Most of the psalms are lament and follow this pattern:
Complaint: “This is wrong!”
Petition: “Help me, God!”
Declaration: “I trust you God”
Perhaps you have written or read a lament before. This becomes a ritual when you add movement and symbol to it. I invite you to try this:
Kneel down on the floor in body or in spirit, and tell God what is wrong. Often grief feels like it knocks us down; may it knock us down to our knees before a loving God. If you are with others, invite them to either listen or tell of their own grief. Hold your hands in front of you like a cup. Imagine putting your grief into your hands away from your body.
When you have placed enough grief in your hands and feel ready, stand to your feet with your hands still cupped in front of you. Ask God for help; you may even suggest how you think God might help.
Slowly lift your cupped hands above your head, declaring that you trust God to be with you in this grief and that you believe God to be faithful. Add other declarations of attributes of God that seem appropriate. Physically push the grief in your hands above your head and away as you bring your arms wide in a half circle down to your sides.

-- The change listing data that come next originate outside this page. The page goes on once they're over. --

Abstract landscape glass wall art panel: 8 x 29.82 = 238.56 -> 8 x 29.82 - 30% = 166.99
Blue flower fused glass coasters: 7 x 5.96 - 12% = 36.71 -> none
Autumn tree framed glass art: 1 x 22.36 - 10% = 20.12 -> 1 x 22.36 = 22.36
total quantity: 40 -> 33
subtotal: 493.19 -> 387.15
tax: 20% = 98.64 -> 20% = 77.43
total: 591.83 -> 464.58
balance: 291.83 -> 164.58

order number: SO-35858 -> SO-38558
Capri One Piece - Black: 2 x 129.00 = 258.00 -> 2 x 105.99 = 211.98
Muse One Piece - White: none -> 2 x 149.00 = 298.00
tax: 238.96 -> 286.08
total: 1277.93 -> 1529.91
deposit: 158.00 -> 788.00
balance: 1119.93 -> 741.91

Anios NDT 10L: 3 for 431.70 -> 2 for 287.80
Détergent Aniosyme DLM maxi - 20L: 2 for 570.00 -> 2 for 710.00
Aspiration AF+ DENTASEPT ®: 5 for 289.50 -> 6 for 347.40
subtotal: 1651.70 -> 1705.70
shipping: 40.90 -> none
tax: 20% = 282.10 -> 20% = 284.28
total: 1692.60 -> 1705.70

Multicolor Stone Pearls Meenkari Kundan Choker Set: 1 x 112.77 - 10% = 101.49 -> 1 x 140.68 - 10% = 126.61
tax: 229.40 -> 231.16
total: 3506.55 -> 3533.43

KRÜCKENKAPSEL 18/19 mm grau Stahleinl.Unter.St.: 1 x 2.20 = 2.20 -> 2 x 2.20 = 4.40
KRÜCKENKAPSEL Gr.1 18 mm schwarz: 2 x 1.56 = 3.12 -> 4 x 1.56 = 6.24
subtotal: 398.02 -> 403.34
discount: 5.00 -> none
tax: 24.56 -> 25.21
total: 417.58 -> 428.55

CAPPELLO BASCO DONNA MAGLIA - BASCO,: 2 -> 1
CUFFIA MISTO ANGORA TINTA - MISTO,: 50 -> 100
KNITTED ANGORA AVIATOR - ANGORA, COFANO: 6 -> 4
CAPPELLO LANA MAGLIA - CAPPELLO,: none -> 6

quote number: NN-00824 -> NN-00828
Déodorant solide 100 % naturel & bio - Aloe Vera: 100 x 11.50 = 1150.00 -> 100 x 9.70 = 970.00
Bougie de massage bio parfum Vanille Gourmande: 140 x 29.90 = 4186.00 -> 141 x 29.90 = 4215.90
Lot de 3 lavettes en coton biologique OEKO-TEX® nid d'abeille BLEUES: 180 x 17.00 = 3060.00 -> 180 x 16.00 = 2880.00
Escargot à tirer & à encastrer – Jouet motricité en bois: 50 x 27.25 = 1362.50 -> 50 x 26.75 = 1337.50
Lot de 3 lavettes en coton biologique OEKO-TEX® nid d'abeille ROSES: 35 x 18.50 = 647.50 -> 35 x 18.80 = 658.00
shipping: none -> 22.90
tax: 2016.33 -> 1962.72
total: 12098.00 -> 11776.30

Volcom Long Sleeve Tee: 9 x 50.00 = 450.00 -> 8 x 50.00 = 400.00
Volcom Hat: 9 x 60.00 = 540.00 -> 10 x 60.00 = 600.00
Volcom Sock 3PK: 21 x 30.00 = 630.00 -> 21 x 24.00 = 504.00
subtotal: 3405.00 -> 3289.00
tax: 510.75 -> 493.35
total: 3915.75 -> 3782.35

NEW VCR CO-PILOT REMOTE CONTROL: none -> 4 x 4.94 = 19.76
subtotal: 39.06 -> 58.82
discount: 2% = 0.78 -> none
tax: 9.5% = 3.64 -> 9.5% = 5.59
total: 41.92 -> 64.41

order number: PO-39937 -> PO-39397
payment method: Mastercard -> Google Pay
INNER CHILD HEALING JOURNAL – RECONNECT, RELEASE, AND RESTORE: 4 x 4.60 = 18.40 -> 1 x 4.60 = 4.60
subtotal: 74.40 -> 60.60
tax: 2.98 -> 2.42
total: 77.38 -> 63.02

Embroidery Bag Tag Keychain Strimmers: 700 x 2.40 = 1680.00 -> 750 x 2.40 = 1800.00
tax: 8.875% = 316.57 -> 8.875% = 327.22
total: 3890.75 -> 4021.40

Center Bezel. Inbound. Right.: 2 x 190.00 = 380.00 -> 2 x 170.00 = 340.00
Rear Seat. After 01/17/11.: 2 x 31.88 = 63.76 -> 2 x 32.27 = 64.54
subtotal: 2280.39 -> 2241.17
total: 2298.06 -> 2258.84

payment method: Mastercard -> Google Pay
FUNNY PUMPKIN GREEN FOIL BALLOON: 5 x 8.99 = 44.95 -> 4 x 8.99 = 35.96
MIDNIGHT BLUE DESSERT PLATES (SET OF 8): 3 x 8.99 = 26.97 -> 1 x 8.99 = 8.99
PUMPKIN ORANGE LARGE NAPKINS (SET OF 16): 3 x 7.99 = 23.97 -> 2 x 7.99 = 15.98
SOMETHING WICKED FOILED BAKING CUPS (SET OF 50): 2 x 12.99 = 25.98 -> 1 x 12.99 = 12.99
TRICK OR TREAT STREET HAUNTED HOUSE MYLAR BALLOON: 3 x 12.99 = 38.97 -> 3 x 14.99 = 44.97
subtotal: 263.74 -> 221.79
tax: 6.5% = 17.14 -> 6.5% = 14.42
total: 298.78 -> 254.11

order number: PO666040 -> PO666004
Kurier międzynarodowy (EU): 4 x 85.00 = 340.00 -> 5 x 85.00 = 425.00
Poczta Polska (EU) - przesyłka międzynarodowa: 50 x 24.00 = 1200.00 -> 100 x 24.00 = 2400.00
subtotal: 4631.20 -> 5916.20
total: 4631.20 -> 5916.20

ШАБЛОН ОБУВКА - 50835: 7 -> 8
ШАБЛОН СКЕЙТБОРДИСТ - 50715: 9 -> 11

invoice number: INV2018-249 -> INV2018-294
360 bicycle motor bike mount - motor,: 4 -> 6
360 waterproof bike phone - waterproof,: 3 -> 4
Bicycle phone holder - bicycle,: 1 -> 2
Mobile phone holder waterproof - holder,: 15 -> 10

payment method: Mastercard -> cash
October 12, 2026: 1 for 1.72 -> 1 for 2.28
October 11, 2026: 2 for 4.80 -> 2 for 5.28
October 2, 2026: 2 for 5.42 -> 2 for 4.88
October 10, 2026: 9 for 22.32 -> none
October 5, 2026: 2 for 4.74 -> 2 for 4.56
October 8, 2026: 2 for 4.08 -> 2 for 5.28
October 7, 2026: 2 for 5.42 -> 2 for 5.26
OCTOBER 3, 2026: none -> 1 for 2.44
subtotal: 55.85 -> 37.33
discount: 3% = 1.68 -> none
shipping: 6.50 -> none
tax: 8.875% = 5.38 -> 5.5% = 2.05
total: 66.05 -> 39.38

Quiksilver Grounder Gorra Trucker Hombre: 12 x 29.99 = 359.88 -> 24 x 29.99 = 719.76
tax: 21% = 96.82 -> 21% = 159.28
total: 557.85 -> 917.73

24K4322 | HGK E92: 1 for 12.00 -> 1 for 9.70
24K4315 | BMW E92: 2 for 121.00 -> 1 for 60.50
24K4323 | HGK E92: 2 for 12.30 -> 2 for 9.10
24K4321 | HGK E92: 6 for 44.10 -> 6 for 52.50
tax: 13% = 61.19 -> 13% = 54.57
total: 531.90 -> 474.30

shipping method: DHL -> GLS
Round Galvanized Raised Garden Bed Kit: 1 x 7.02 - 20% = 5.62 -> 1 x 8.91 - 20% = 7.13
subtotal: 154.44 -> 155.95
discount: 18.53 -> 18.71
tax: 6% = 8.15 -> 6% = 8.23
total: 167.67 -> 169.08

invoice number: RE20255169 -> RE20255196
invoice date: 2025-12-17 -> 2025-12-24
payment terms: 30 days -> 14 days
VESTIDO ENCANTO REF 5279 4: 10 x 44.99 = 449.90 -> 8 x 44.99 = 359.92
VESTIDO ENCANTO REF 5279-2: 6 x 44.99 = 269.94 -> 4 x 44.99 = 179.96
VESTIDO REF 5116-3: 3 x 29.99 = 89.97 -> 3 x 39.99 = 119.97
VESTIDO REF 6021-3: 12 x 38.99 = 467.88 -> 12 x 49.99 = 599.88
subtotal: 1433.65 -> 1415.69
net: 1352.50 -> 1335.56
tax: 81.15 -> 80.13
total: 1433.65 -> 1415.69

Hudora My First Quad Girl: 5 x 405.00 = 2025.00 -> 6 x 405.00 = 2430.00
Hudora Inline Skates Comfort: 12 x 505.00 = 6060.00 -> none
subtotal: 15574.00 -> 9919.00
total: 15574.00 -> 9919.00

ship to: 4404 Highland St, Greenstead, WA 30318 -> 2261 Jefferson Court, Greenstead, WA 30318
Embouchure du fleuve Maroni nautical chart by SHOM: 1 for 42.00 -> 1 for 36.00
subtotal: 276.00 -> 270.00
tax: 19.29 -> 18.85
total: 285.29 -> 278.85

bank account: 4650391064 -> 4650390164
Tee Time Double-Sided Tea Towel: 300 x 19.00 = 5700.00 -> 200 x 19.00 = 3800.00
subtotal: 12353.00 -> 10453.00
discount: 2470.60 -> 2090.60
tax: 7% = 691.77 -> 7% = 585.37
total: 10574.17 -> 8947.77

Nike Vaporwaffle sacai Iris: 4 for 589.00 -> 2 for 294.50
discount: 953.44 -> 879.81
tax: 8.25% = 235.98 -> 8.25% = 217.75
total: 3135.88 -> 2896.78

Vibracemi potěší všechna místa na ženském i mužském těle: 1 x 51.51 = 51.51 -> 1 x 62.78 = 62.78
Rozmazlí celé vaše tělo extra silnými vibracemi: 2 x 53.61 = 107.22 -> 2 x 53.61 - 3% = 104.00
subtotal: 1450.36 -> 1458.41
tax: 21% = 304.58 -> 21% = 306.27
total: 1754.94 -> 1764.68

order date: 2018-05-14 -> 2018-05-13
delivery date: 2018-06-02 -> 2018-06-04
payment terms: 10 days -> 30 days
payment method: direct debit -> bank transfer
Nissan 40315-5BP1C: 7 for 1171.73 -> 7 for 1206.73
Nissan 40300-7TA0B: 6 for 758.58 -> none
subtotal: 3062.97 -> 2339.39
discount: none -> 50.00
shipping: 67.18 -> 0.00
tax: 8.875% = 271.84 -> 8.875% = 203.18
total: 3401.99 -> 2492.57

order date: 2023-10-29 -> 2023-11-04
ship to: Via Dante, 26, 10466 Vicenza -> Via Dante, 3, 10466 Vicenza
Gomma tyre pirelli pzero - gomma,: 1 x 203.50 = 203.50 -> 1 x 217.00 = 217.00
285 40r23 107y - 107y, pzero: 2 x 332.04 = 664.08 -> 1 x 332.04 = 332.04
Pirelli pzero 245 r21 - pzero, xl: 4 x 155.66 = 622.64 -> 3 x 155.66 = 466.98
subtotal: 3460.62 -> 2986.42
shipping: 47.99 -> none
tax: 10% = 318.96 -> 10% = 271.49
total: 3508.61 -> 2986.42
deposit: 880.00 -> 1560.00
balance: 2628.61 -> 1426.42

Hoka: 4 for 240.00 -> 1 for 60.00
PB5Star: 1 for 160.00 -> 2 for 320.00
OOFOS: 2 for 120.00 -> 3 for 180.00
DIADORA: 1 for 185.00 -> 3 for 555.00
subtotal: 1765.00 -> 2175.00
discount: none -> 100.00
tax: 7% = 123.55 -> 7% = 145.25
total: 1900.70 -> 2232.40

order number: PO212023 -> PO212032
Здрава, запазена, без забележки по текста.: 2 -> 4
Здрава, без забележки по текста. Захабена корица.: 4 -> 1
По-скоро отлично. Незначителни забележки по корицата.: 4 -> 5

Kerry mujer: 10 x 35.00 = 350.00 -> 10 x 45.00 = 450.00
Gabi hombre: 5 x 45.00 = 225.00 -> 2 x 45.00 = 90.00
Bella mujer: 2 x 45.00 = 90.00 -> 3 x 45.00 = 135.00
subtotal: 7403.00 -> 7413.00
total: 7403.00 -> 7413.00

Still standing, cup your hands again in front of you in a receptive posture. State, “Blessed are those who mourn, for they will be comforted” (Matthew 5:4). Receive comfort from God and those with you. If you are alone, remember how others have comforted you in your grief. You may like to finish with a prayer.
This ritual is not meant to end grief. Grief is a process that has different times of intensity. This ritual is meant to help you in the journey of grief. It can be done daily as an individual discipline, occasionally when the grief wells up, or even yearly on a specific anniversary. It can be done only once or multiple times.
Repeated rituals for similar events can be powerful reminders of God’s help in the journey of life. I needed to light a candle today because it has helped in these months. Just yesterday, I learned that a college friend was diagnosed with incurable cancer. I lit a candle and placed it in the mixed sand that has witnessed all my recent losses. As it burns, I pray for empowerment in her fight for more time and I remember the rest of us as we cheer her on through tears.